Exercise material section start
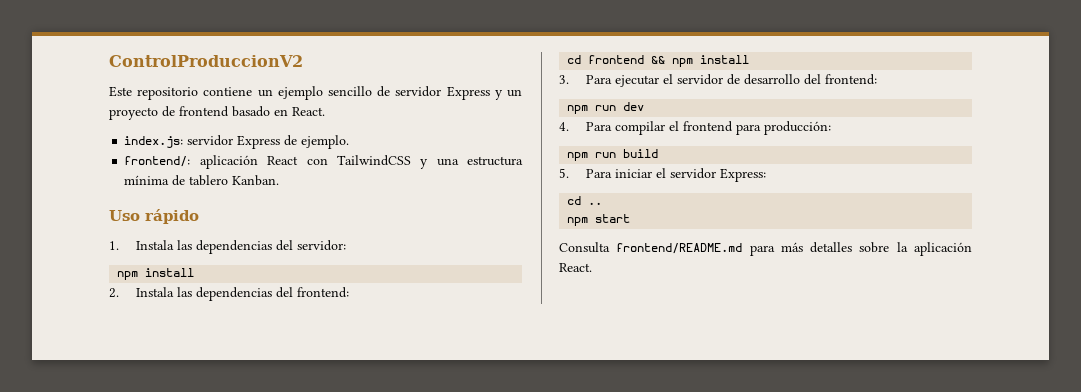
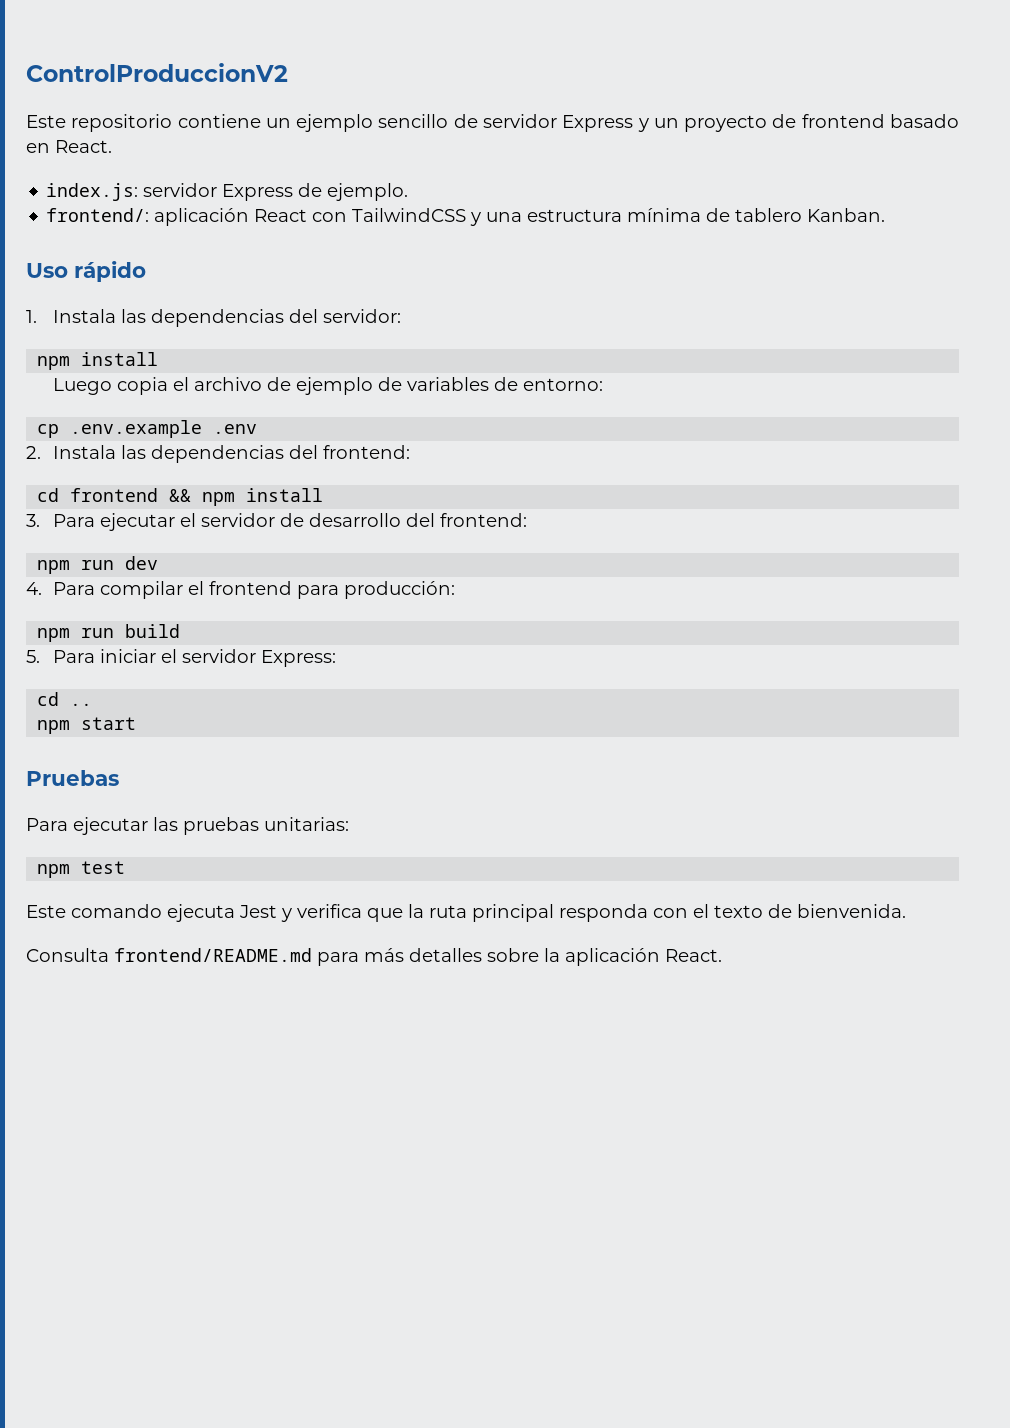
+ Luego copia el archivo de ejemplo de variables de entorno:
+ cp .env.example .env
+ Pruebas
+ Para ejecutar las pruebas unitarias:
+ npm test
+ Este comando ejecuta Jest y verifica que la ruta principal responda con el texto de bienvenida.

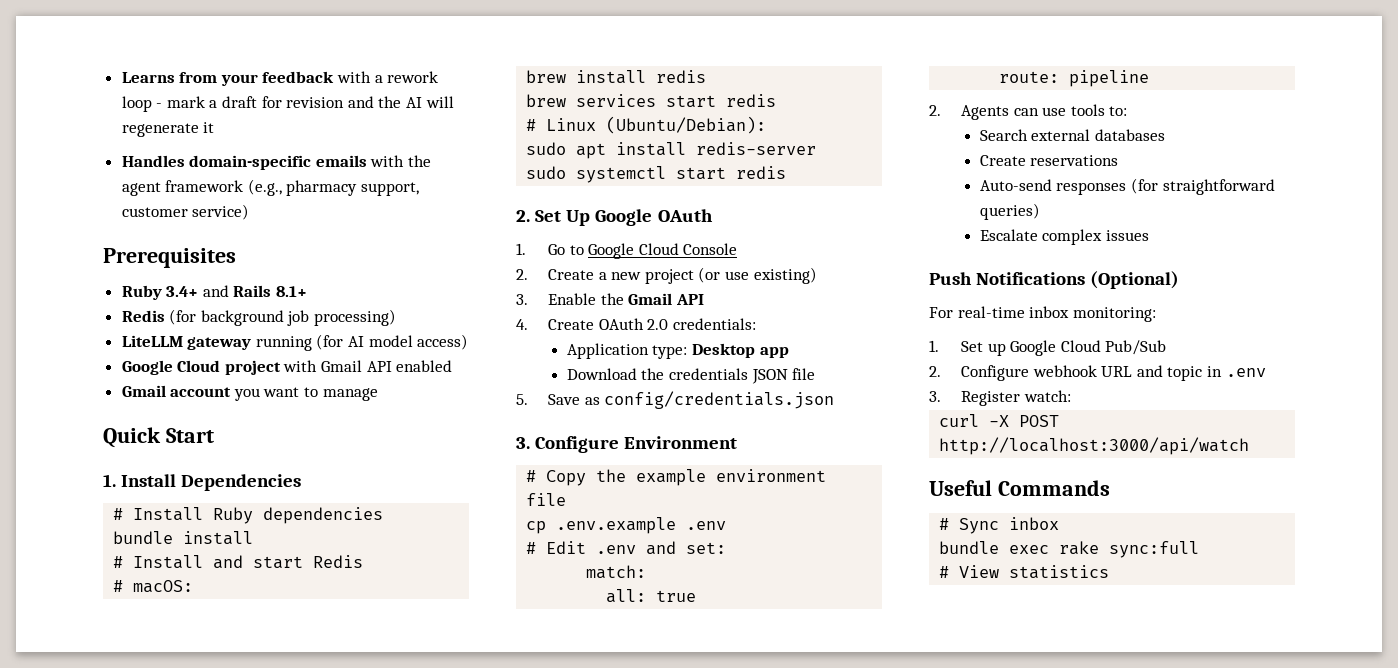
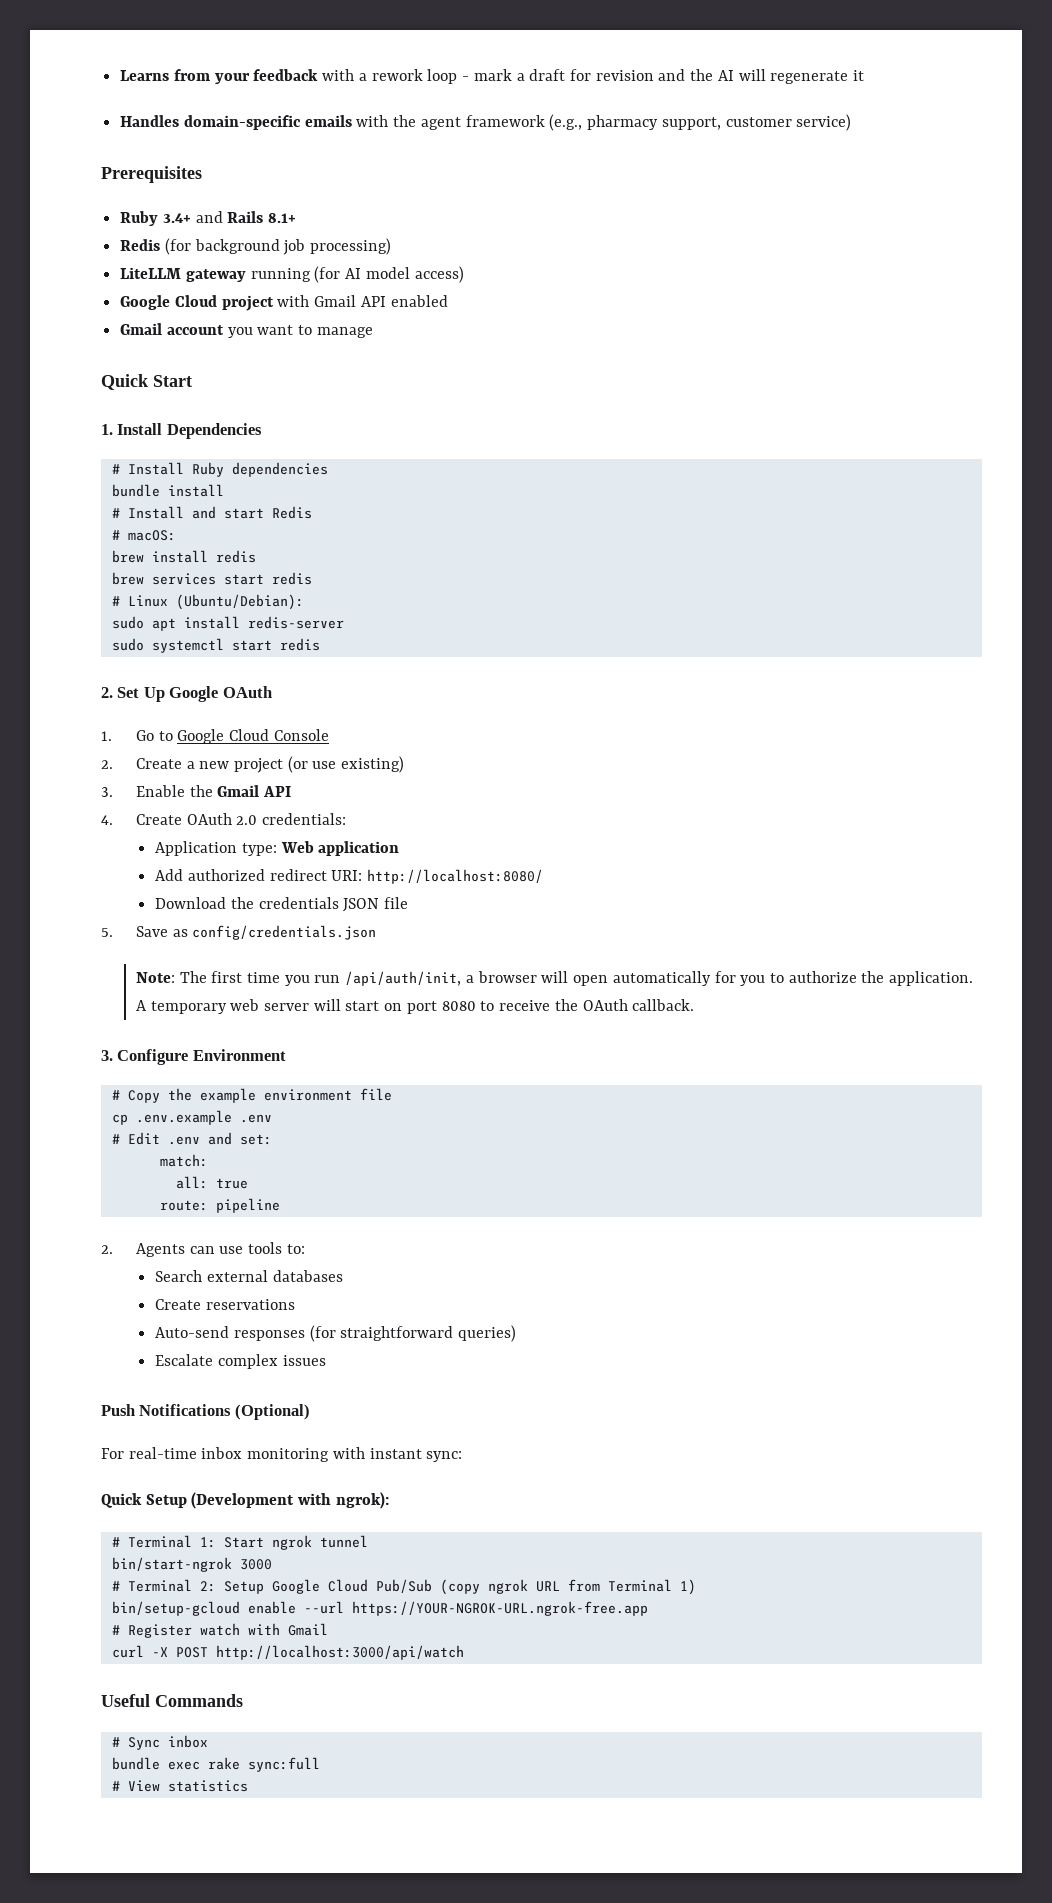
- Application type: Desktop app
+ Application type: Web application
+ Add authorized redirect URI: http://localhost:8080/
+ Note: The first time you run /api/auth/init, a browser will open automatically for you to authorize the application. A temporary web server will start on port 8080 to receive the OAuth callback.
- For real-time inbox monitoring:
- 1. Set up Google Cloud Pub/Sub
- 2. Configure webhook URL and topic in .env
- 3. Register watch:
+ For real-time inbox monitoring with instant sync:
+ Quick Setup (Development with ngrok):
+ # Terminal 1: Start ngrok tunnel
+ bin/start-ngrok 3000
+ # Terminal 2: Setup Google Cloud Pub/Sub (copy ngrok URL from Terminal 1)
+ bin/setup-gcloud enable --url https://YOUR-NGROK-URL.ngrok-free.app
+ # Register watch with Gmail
Exercise material section end
* [Work task] Give back exactly the lines running from the line that has "enable --url https://YOUR-NGROK-URL.ngrok-free.app" to the end of the entries above.

* [Result]
+ bin/setup-gcloud enable --url https://YOUR-NGROK-URL.ngrok-free.app
+ # Register watch with Gmail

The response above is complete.